Говорят, что я написал плохой текст на смерть Сергея Казакова. Другие говорят, что хороший. Главное, что говорят. Как выражался сам Казаков, "любое упоминание лучше некролога".
А некоторые уже хоронят Томикс заживо. Некая представительница журналистского сообщества из числа ветеранов написала, что редакция прекратила свое существование. Потом, правда, поправилась.
Формально Томикс еще брезжит. Для меня он прошлое. Я могу вернуться туда, в глубины утраченного времени, досконально представить себя там.
Морозный день, я сижу в пятом кабинете второго этажа Старой аптеки. В колонке играет Нил Янг, я закинул кеды на горячую батарею. В окне над замороженными белыми деревьями сияет Успенский собор.
Едва ли хоть одна редакция в городе имела такой шикарный вид на центр Владимира.

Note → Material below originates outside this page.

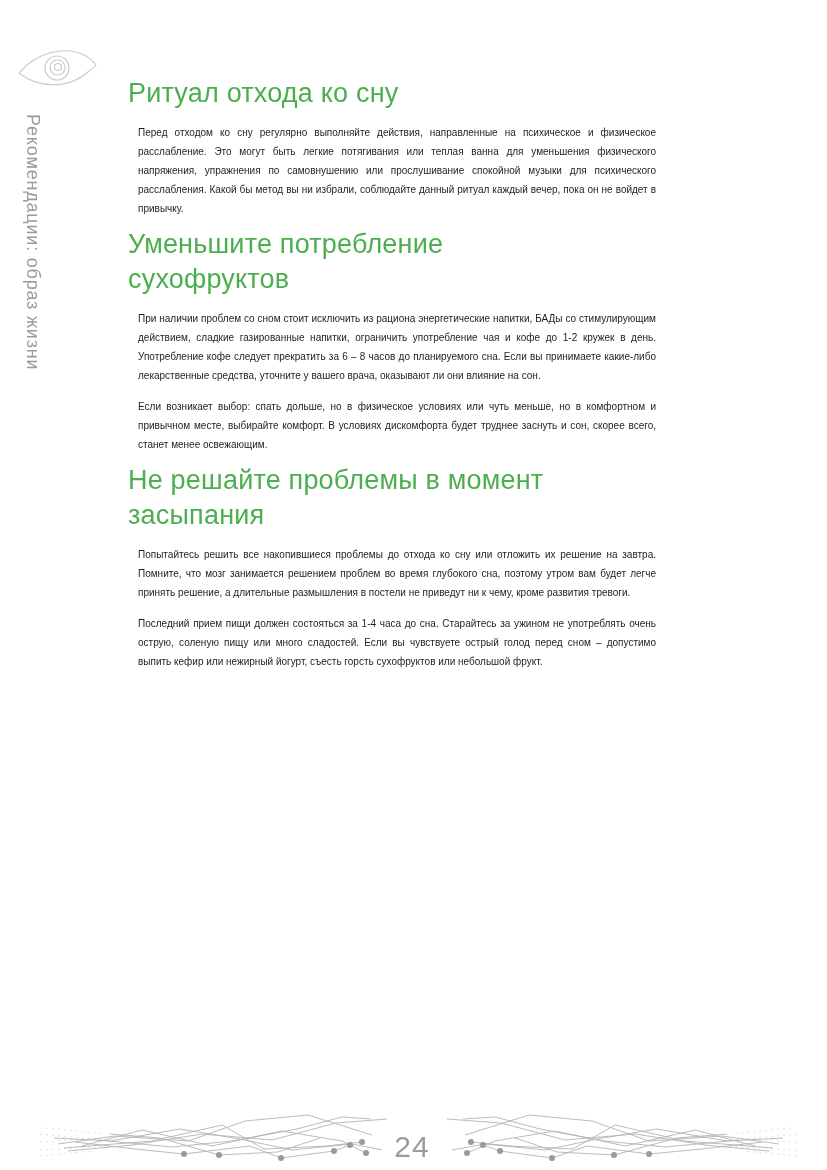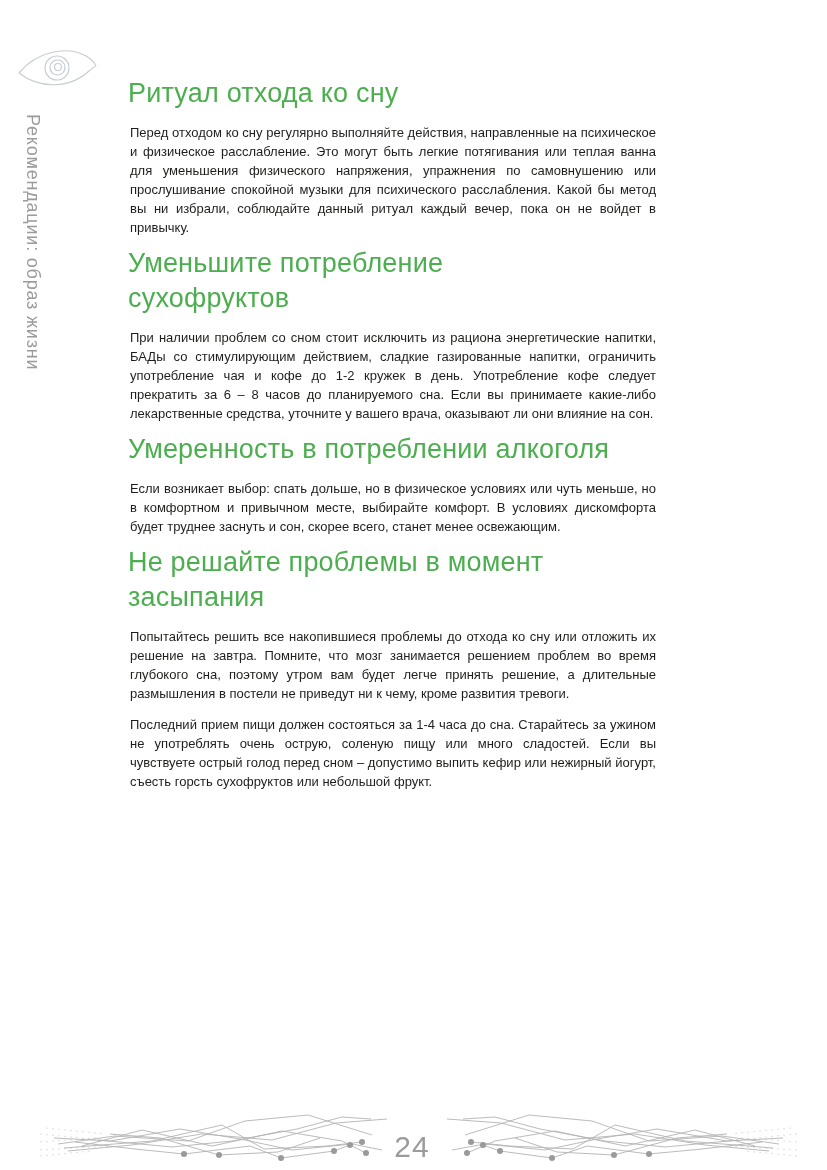"Перед отходом ко сну регулярно" .body-text { font-size: 13px -> 10px; margin: 12px 0 0 2px -> 12px 0 0 10px }
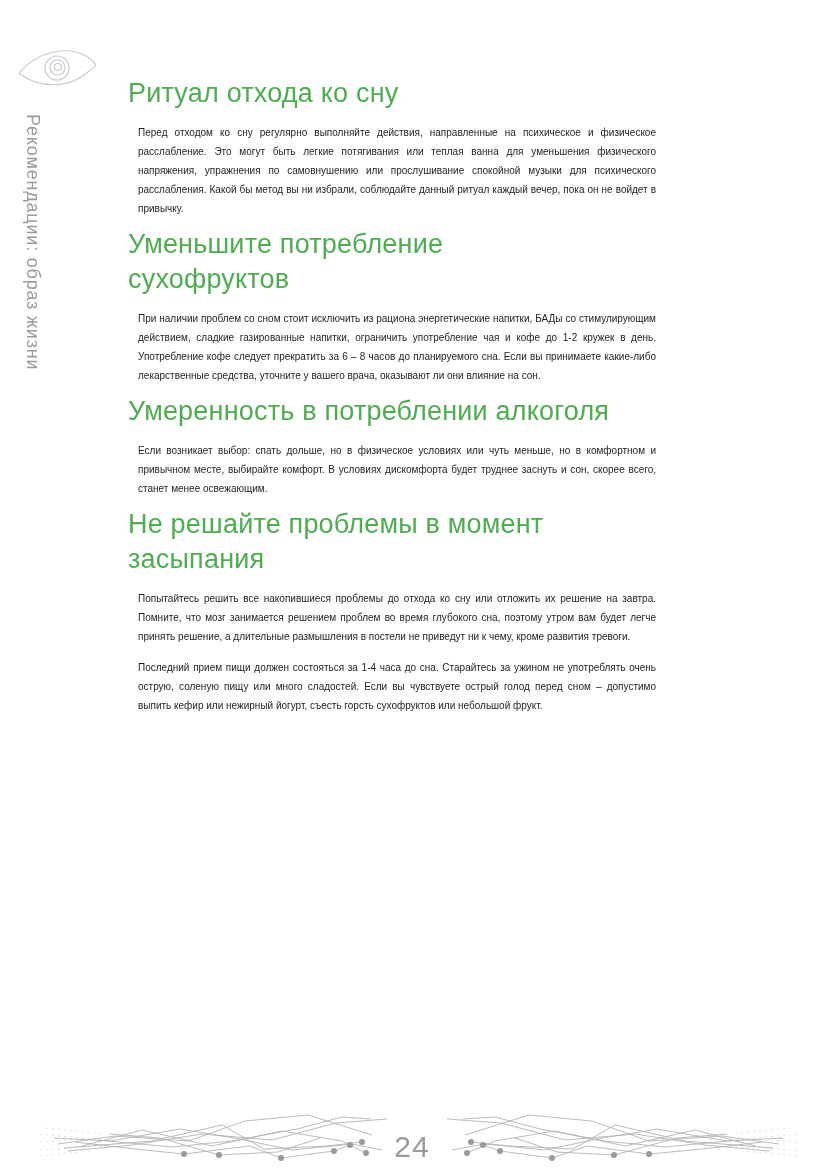"Умеренность в потреблении алкоголя" h2.heading { html: <h2>Умеренность в потреблении алкоголя</h2> -> none }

13:00, какое-нибудь января, я скребу вилкой контейнер с картошкой и индейкой. В телеграм приходят ссылки на гуглдокс, надо проверять тексты, которые ныне покоятся в архивах библиотек или на просторах сети. В коридоре охранник Игорь спорит с навязчивой бабкой. Казаков где-то у себя в кабинете под портретом Гайдара нажимает на экран старенького Айфона-5s.
Таких дней были десятки и сотни. Куда это всё ушло?
Второй этаж аптеки уже никогда не будет прежним. Аптека самый ценный актив, и Томикс был ее содержанием. Всё меняется на глазах. Этот вид из окна теперь будет принадлежать кому-то другому.
Помню весенний день 2021 года, когда я монтировал фильм про тракторный завод. Горела настольная лампа. Казаков звонил и просил написать что-то про Муром. В аптеке никого не было, все уже ушли домой. Это сладкое ощущение, что ты можешь затеряться в центре города в старом помещении, в его потаенном кабинете. Делать какое-то свое дело, пока никто не знает, что ты здесь. О да, в этом есть что-то детское.
"Мир, каким его знали, подходит к концу".